[From the June 1999 Newsletter]
[Updated on March 17th, 1998]
by June C. DeLalio
Experienced genealogists use city directories all the time but for newcomers, they are a wonderful discovery. Every major city in the United States and many minor cities or towns had city directories in their past. Today, we use telephone directories to find people but many years ago, before telephones, there were directories which listed the people and businesses in an area. In some areas these go back to the early 1800's but for other areas they are available for only a few scattered years.
Most of these city directories have been filmed by the Church of Jesus Christ of Latter-day Saints (LDS) and are available through your local Family History Center. Genealogists find them indispensable for tracing a family through the years. It enables you to track your family through the years when there was no census and tells you details about them. When a man's name disappears and the following year the wife is listed, it is a safe bet that he died during the previous year. When the entire family has disappeared and does not reappear it very often means they moved away.

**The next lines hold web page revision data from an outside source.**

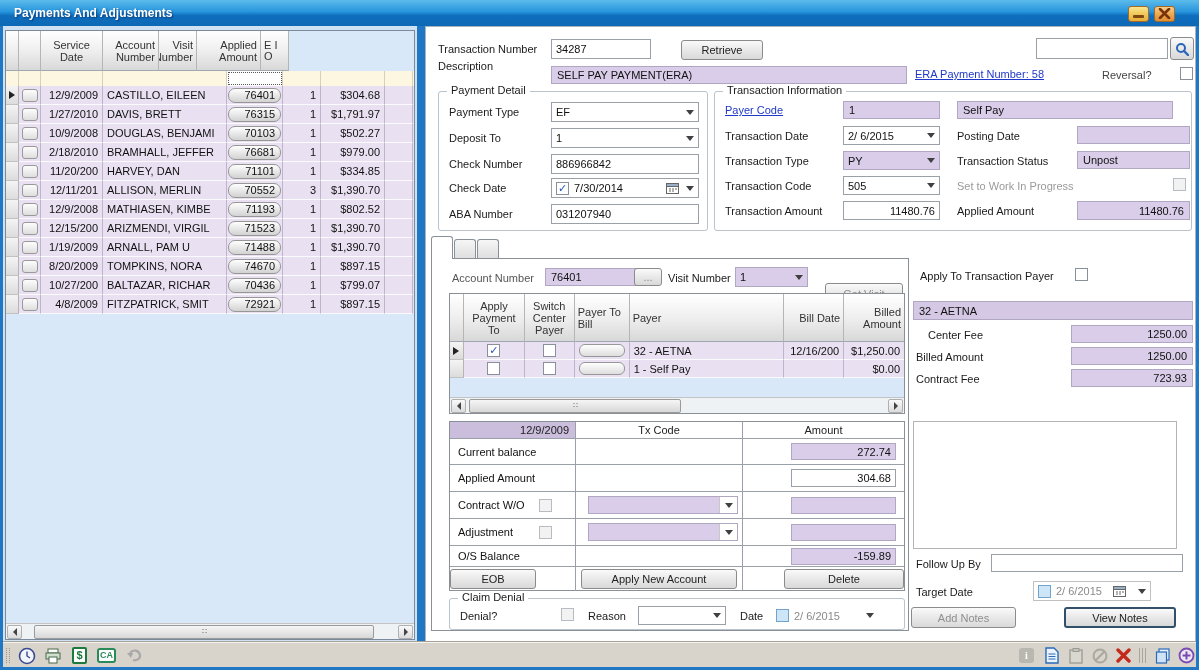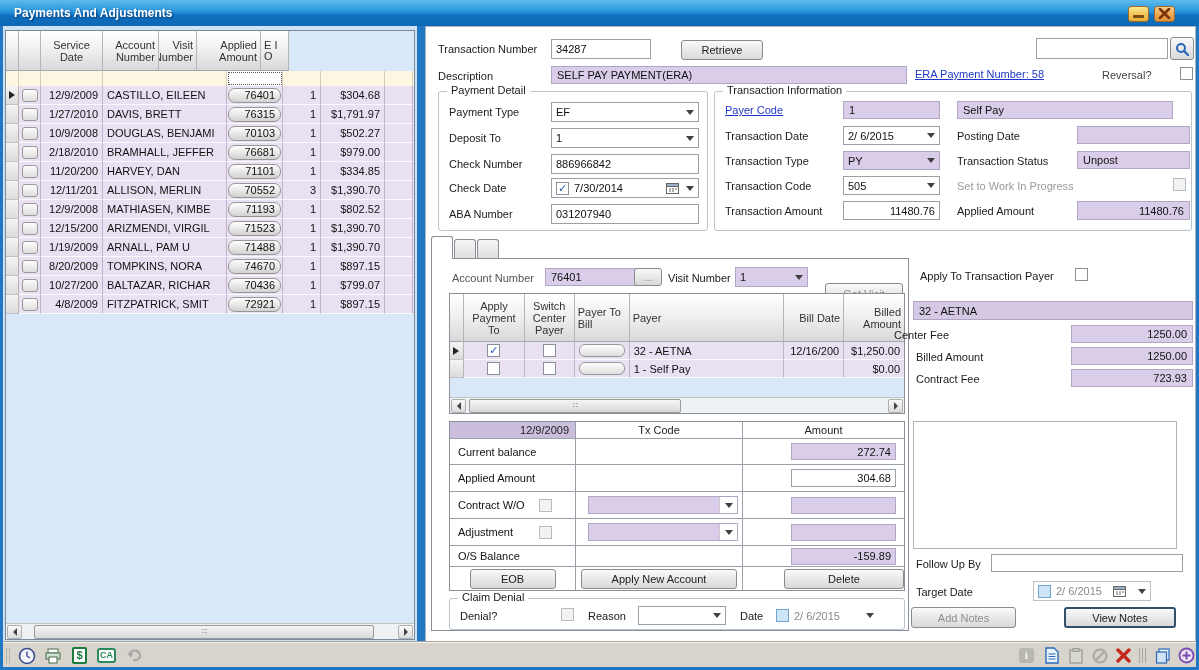"Description" div.lbl { top: 43px -> 33px }
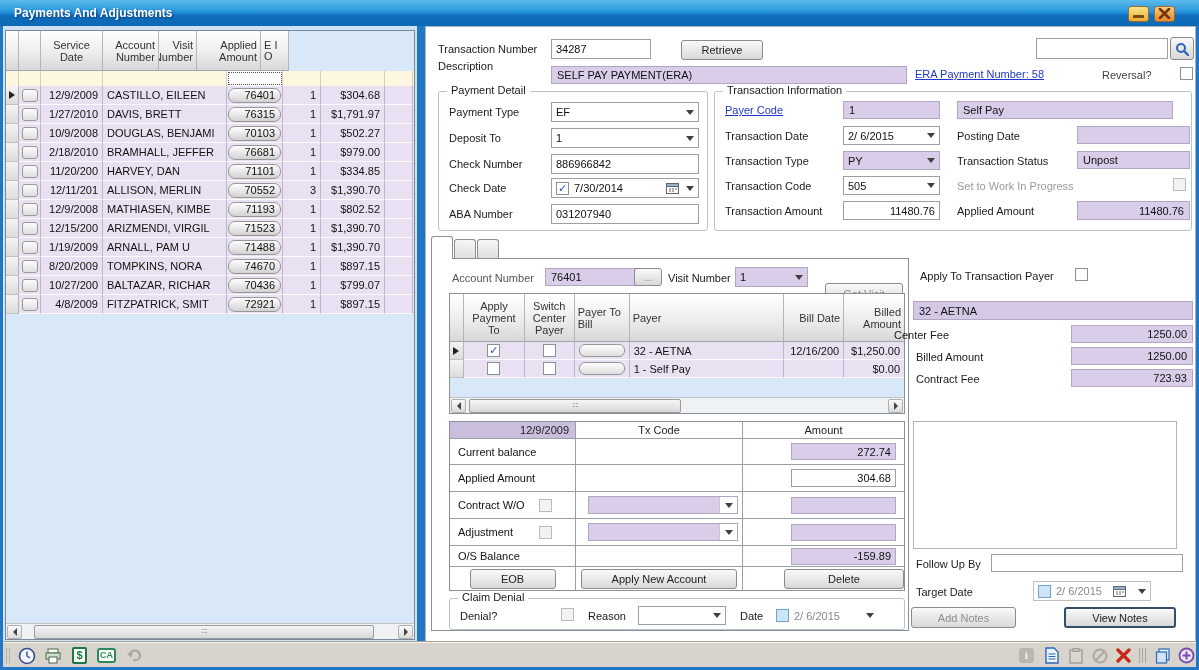"Center Fee" div.lbl { left: 468px -> 502px }
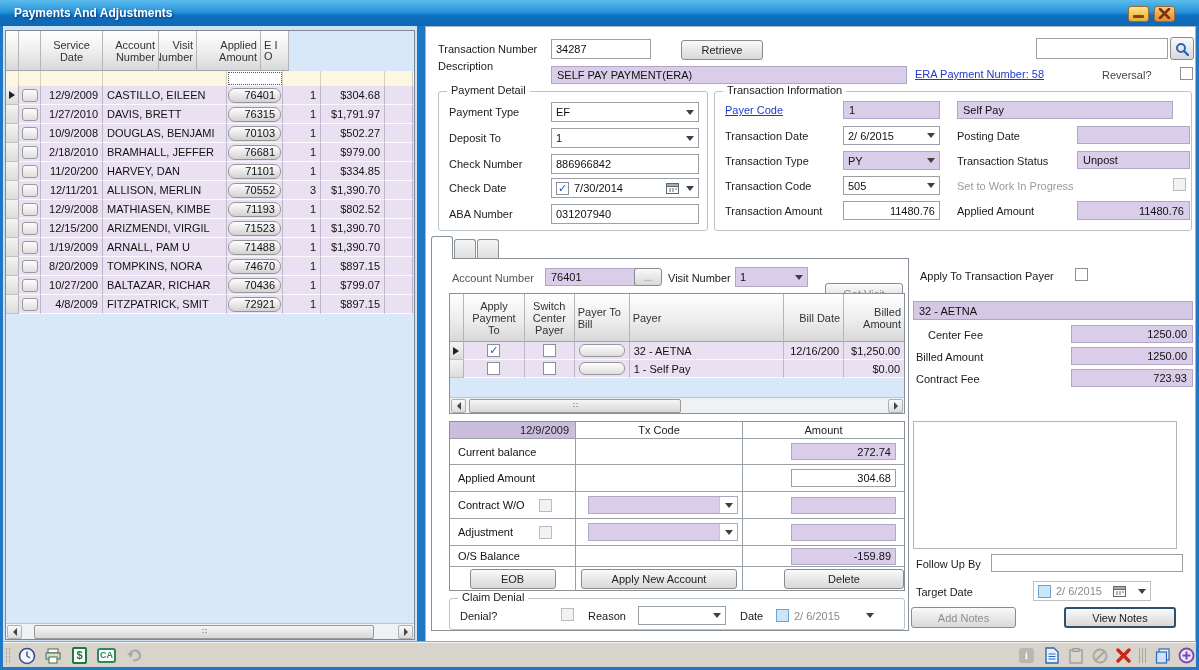"EOB" div.ac { justify-content: center -> flex-start }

City directories are important because they give clues to extended families. When you see three or four people with the same surname listed at the same address, there is a strong possibility that they are related. City directories invariably give the occupation of the person listed and sometimes also list their employer. In many areas during the 1930's they started to list the wife's name too. Therefore, if you were having a problem with several people such as a Anthony Esposito being listed, you now would be able to sort out the different families and pick out the one you want.
As mentioned above, the LDS films of city directories usually can be found up to the 1930's if such directories were available. However, you should not accept the fact that that would be the last date that city directories were published. In the city of Newark, New Jersey, the Family History Library only has filmed up to 1935 but at the Newark Public Library you can use the city directory in book form up to 1964. It would be wise to inquire in the research facilities of the town in which your family was living to find out when the last city directory was published. In these late directories I even found entries for people stating that they had moved away and where they moved to. It seemed almost unbelievable!
There is much more in a city directory than a listing of the inhabitants and businesses in that town. You often find a reverse directory, either at the end or the beginning of the film or book, where you can check who was living at a certain house and on a certain street. In some cases under the heading for the street name they will even list the Ward it was in. This is useful in trying to use an unindexed census for that state. Some city directories contain maps of the city or town which show the Ward numbers printed on them and include an index of the streets. The city directory most often will have, at the end of the list of residents, the municipal offices and depart city and its elected officials, and more importantly to genealogists, the names and addresses of churches, cemeteries, schools and organizations to which your relatives may have belonged. They often will list incidental information such as the postal rates at that time, the population of the city, the main industries, the amount and names of the parks, and other information that describes what the city was like at that time.
Another interesting item I found in one directory was a listing the events that occurred in that city, which was Newark, for two years previous. It really gave you a flavor of life in those days.
Check the table of contents page at the beginning of the directory to what items are included and where you can find them. If you just quickly go to the listing of the residents you will be missing a lot of important information to assist your research.